EXERCISE DETAILS:
Only the lines from the one with "Then run the" through the last belong in the output; print them exactly as given below.

MATERIAL TO PROCESS:
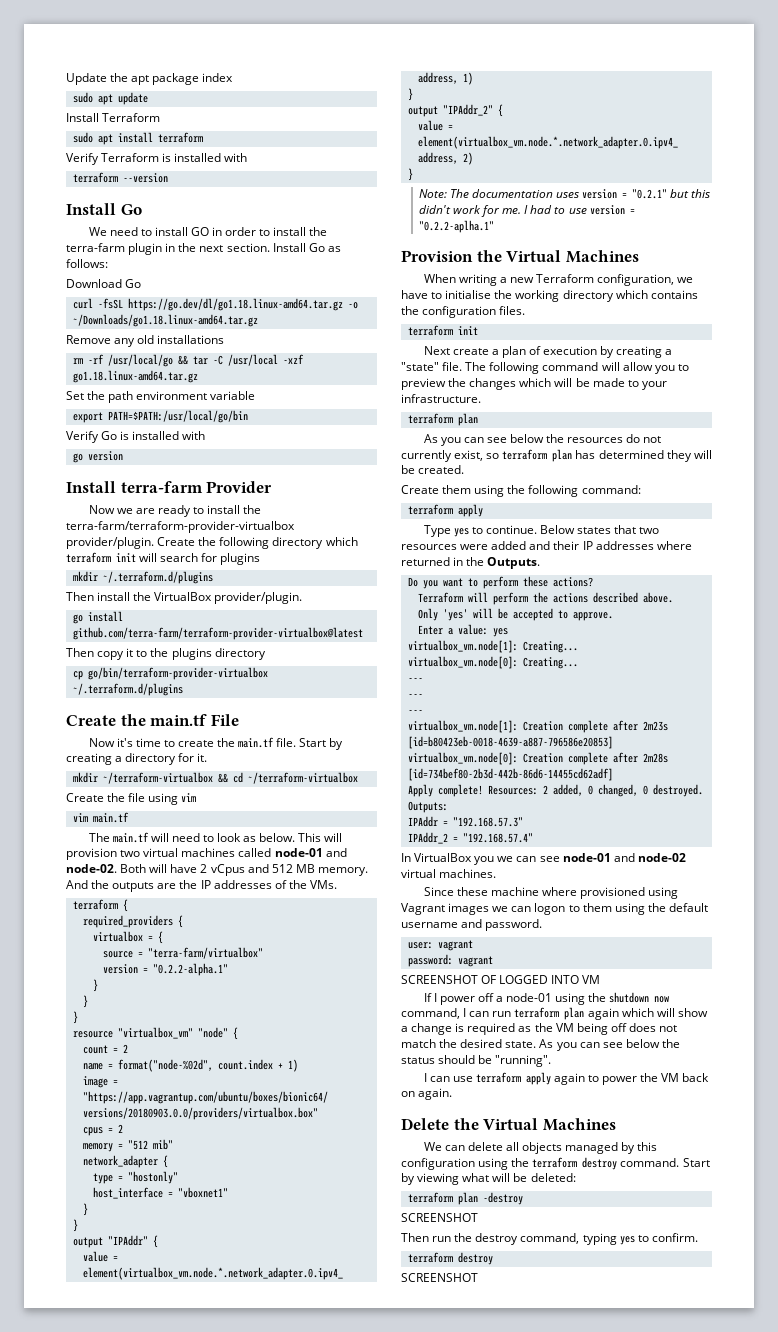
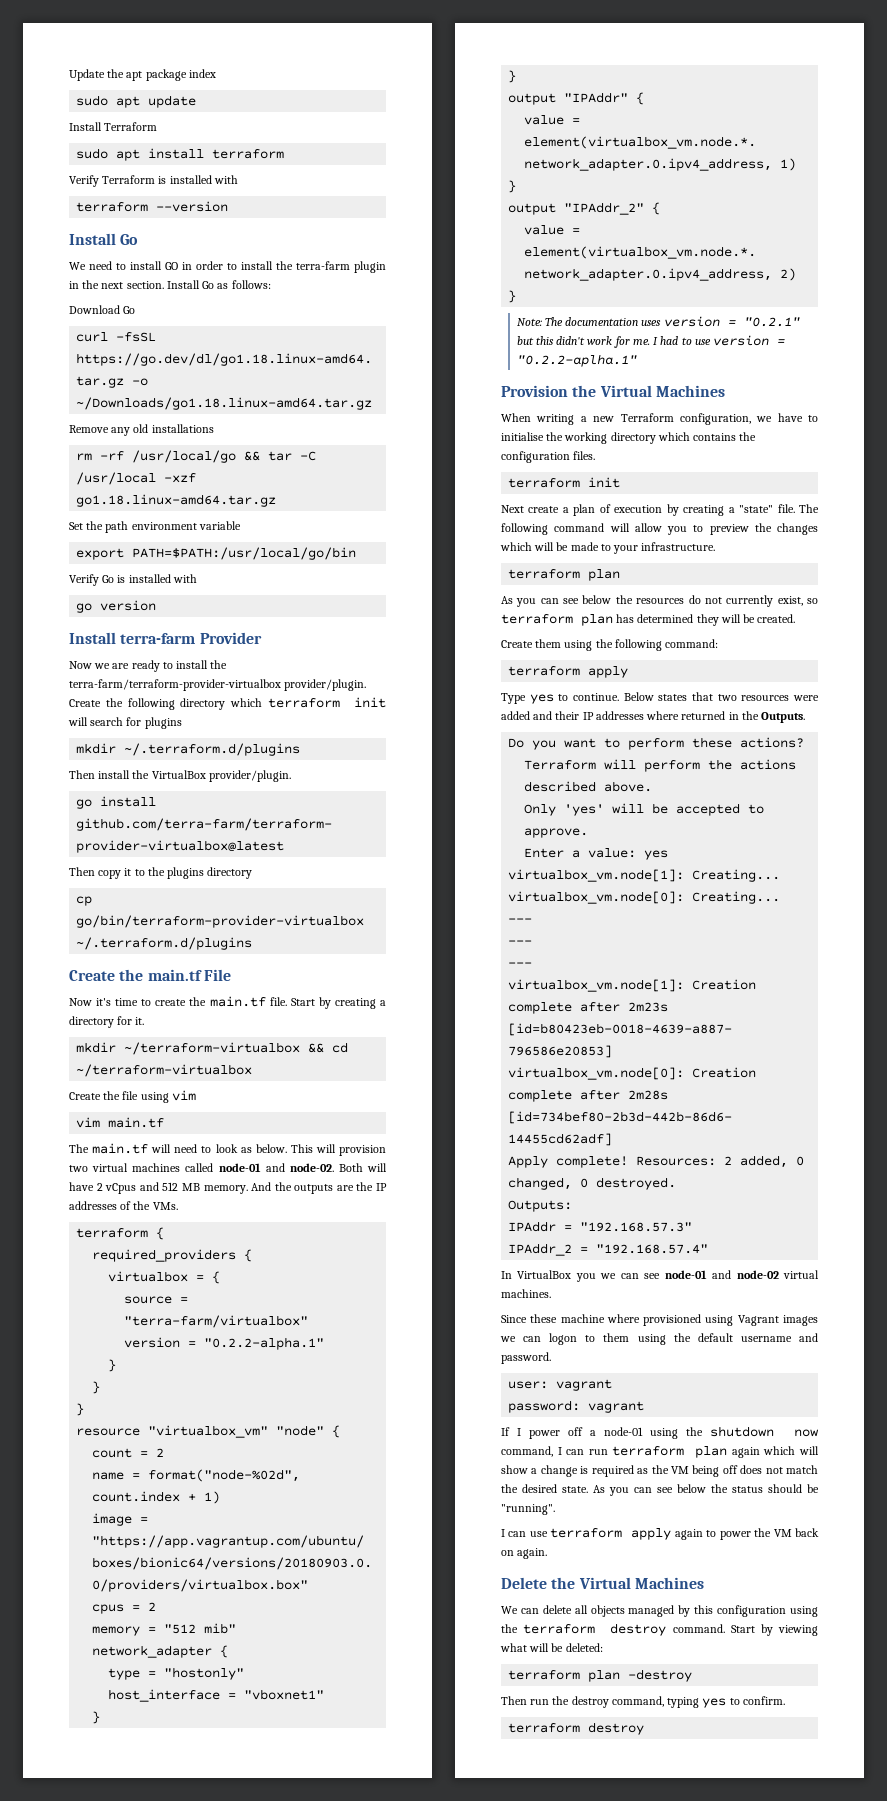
- SCREENSHOT OF LOGGED INTO VM
  terraform plan -destroy
- SCREENSHOT
  Then run the destroy command, typing yes to confirm.
  terraform destroy
- SCREENSHOT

RESULT FOR THIS EXERCISE:
  Then run the destroy command, typing yes to confirm.
  terraform destroy
- SCREENSHOT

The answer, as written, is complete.